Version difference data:
= Beginning of Section =
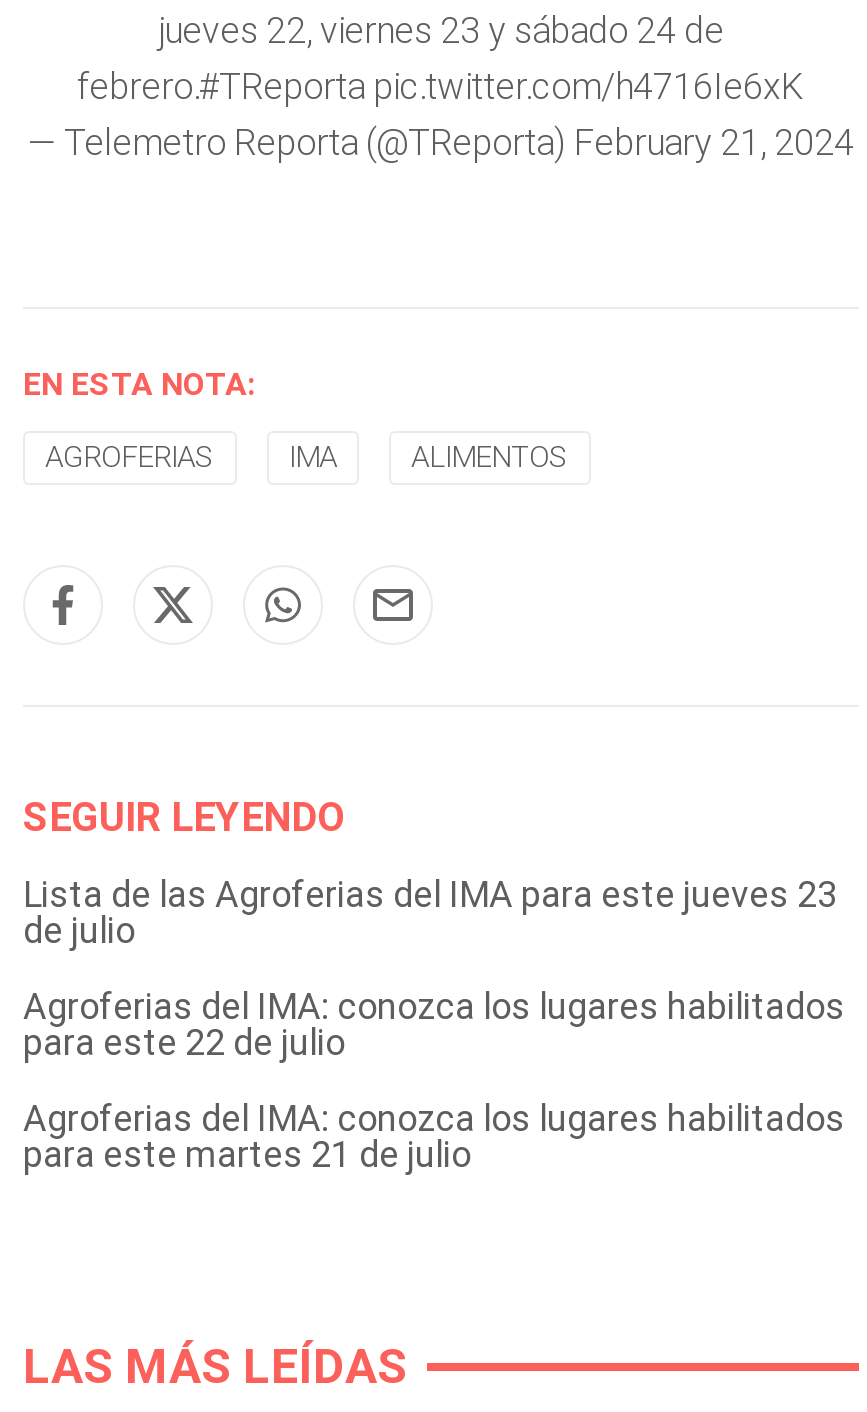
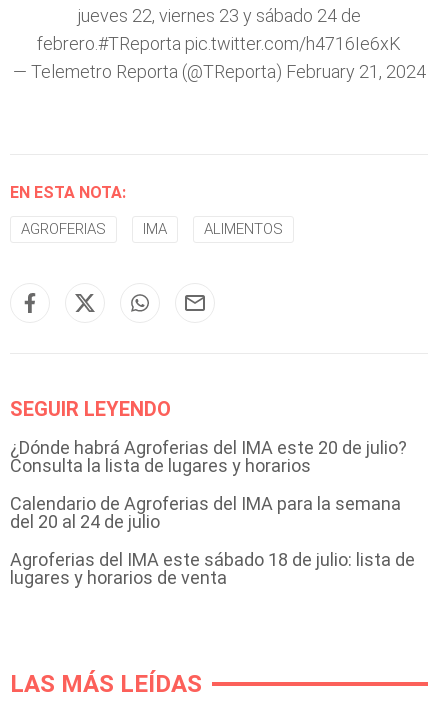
- Lista de las Agroferias del IMA para este jueves 23
- de julio
+ ¿Dónde habrá Agroferias del IMA este 20 de julio?
+ Consulta la lista de lugares y horarios

- Agroferias del IMA: conozca los lugares habilitados
- para este 22 de julio
+ Calendario de Agroferias del IMA para la semana
+ del 20 al 24 de julio

- Agroferias del IMA: conozca los lugares habilitados
- para este martes 21 de julio
+ Agroferias del IMA este sábado 18 de julio: lista de
+ lugares y horarios de venta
= End of Section =
◆ **YOUR GOAL**: Please state only the number of lines above that hold the string "julio".

◆ **REPLY**: 6